Марийка смахнула с глаз слезы и нарочито тяжело вынесла свой живот в темный коридор, чтобы и люди видели что вот-вот появится на свет новая жизнь. Иван даже сплюнул с сердцем.
«Ну не чертова баба? А скажи, что где-то привезли соль или керосин, бегом побежит, словно шестнадцатилетняя…» — и прикинул мысленно, как будет дома отбиваться от жены.
Пока он думал об этом, вокруг поднялся густой частокол рук.
Вздыхая, тянет руку и Поликарп Сергиенко, хотя ему и не удалось продвинуть кого-нибудь из своей, пусть самой дальней, родни. И как он заранее об этом не подумал? Но хоть и тоскливо человеку — он горячо голосует за всех кандидатов, потому что разве угадаешь, который из них пройдет? Нет, лучше уж быть добрым со всеми.
Председателем земельной комиссии почти единогласно избрали Тимофия Горицвита, хотя он и отнекивался: дескать, и грамоты вот нистолечко не знает и говорить не умеет.
— Ну учись теперь и грамоте и говорить! — с размаху хлопнул его по плечу немолодой кузнец Кирило Иванишин. — Да ступай же, чертов сын, поклонись людям за честь! — подтолкнул он Тимофия загрубелой от огня и железа рукой.
Высокий, суровый Тимофий смущенно поднялся с лавки, смущенно улыбнулся людям грустными глазами и снова хотел сесть, но Иванишин придержал его:
— Погоди, Тимофий! — И он окинул взглядом собрание. — Думаю, следовало бы председателю земкомиссии ради великой нашей правды съесть сейчас щепотку земли, чтобы помнил, на какое дело выбрали его. Или, может, так поверим Тимофию?
— Поверим! — первым крикнул Поликарп Сергиенко, чтобы Горицвит знал, кто стоит за него горой.
— Тимофий правдивый человек! — загудели вокруг, и даже Марийка Бондарь, которая на миг выглянула из тьмы коридора, одобрительно кивнула головой.
— Слышишь? Село землю тебе доверило. Ты знаешь, как ее надо делить? — Иванишин смотрит на Горицвита упрямыми глазами, в которых, кажется, и сейчас мерцают живые огоньки кузницы.
— А так, — медленно проговорил Тимофий, — чтобы и вы ни одной лишней борозды не получили.
— Выбрал на свою голову! — шутливо развел руками Кирило и первый засмеялся, усаживая рядом с собой Горицвита. — Не ждал от тебя такого сраму, чертов сын!

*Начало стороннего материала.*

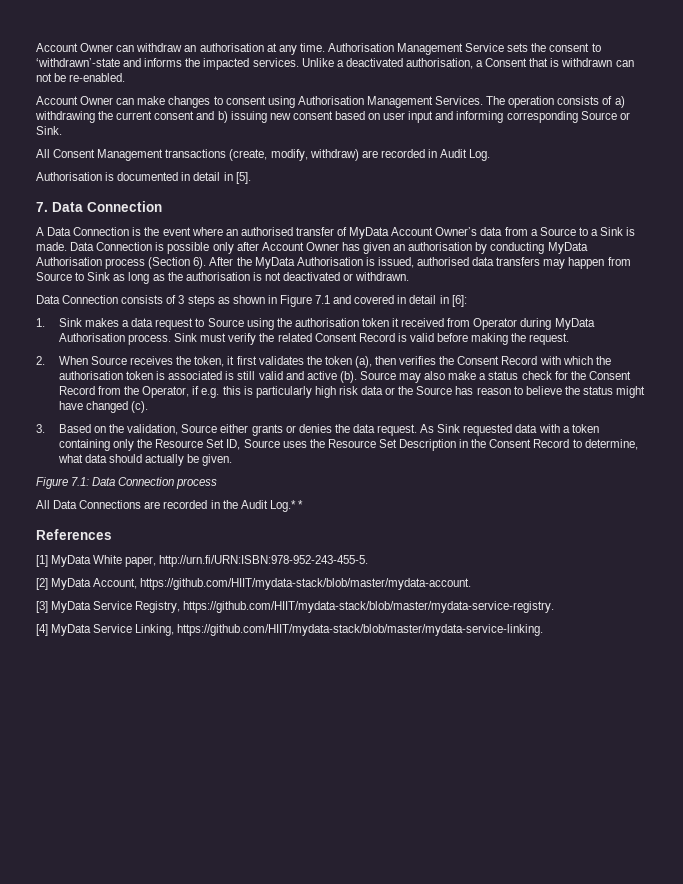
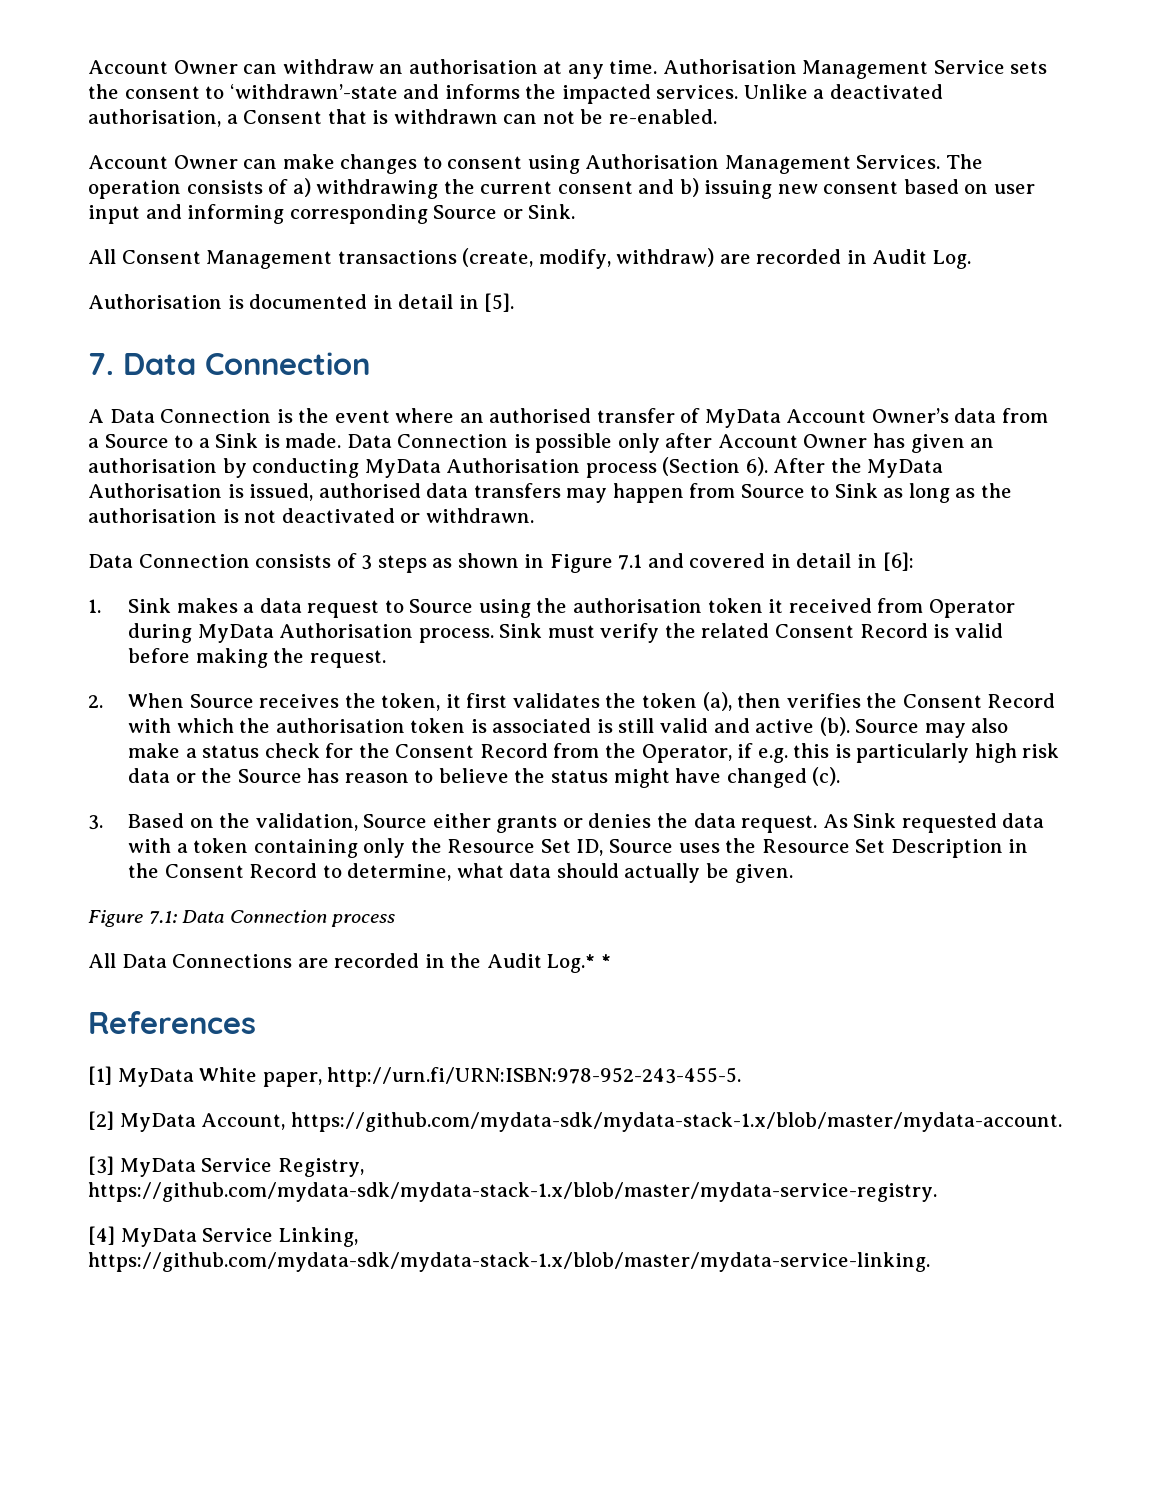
[140,578,472,590] https://github.com/HIIT/mydata-stack/blob/master/mydata-account. -> [290,1112,1062,1132] https://github.com/mydata-sdk/mydata-stack-1.x/blob/master/mydata-account.
[183,601,555,613] https://github.com/HIIT/mydata-stack/blob/master/mydata-service-registry. -> [88,1182,937,1202] https://github.com/mydata-sdk/mydata-stack-1.x/blob/master/mydata-service-registry.
[177,624,544,636] https://github.com/HIIT/mydata-stack/blob/master/mydata-service-linking. -> [88,1252,930,1272] https://github.com/mydata-sdk/mydata-stack-1.x/blob/master/mydata-service-linking.

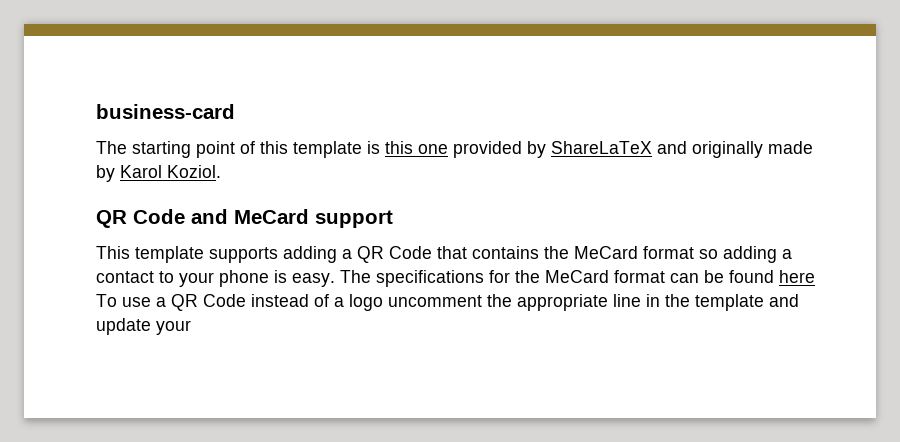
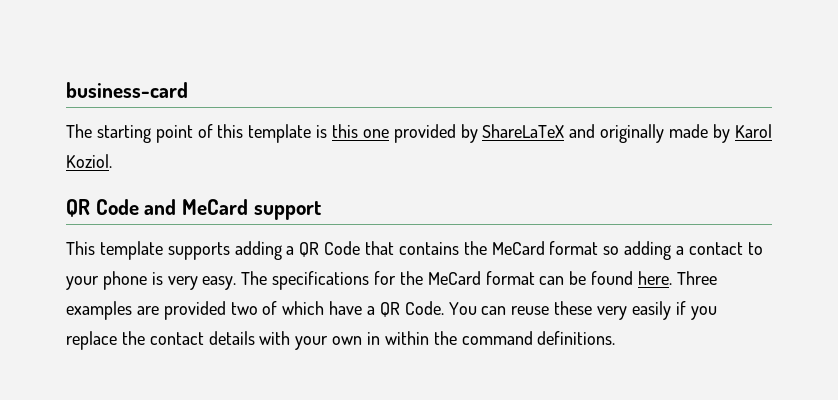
(287, 276) none -> [167,276,198,290] very
[779,270,815,283] [96,294,799,311] [96,318,191,335] here To use a QR Code instead of a logo uncomment the appropriate line in the template and update your -> [638,271,717,285] [66,301,717,320] [66,331,616,350] here. Three examples are provided two of which have a QR Code. You can reuse these very easily if you replace the contact details with your own in within the command definitions.

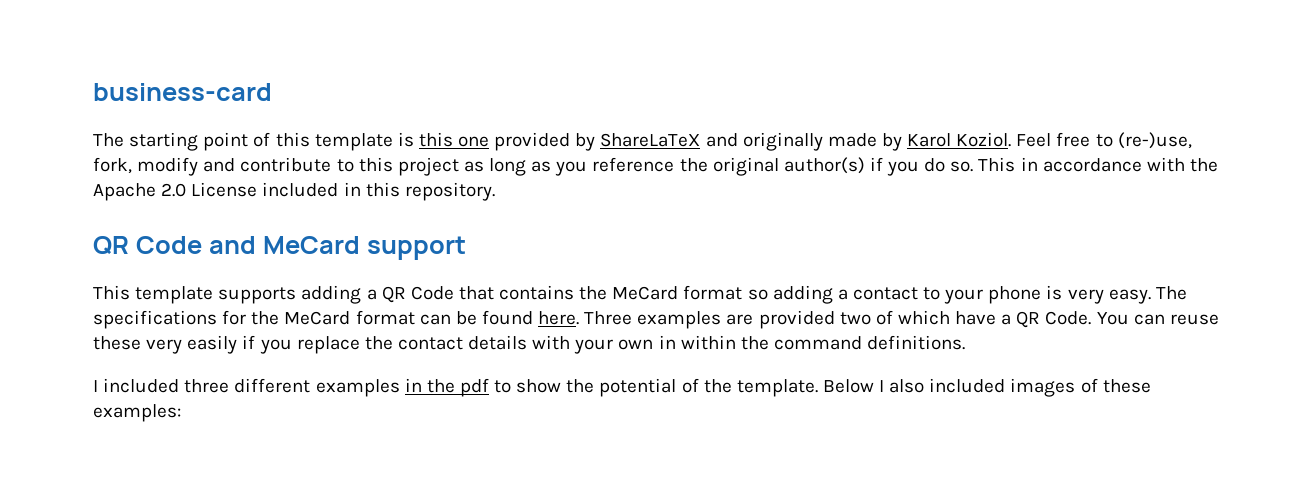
(112, 161) none -> [1016,132,1192,149] [93,157,1218,176] [93,182,495,201] Feel free to (re-)use, fork, modify and contribute to this project as long as you reference the original author(s) if you do so. This in accordance with the Apache 2.0 License included in this repository.
(616, 338) none -> [93,378,1151,397] [93,404,181,422] // I included three different examples in the pdf to show the potential of the template. Below I also included images of these examples:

— Свирид Яковлевич, а кто же теперь, прошу прощения, сможет мне переменить надел — Тимофий или вы? — заговорил, приглушая слова усами, поднявшийся со скамьи Мирон Пидипригора.
— Переменить? — удивился Мирошниченко. — На что тебе менять его, старина?
— А, — махнул рукой Мирон, — прошу прощения, баба житья не дает. И чего ей только, спрашивается, надо? Клещом вцепилась в душу, заживо перегрызает.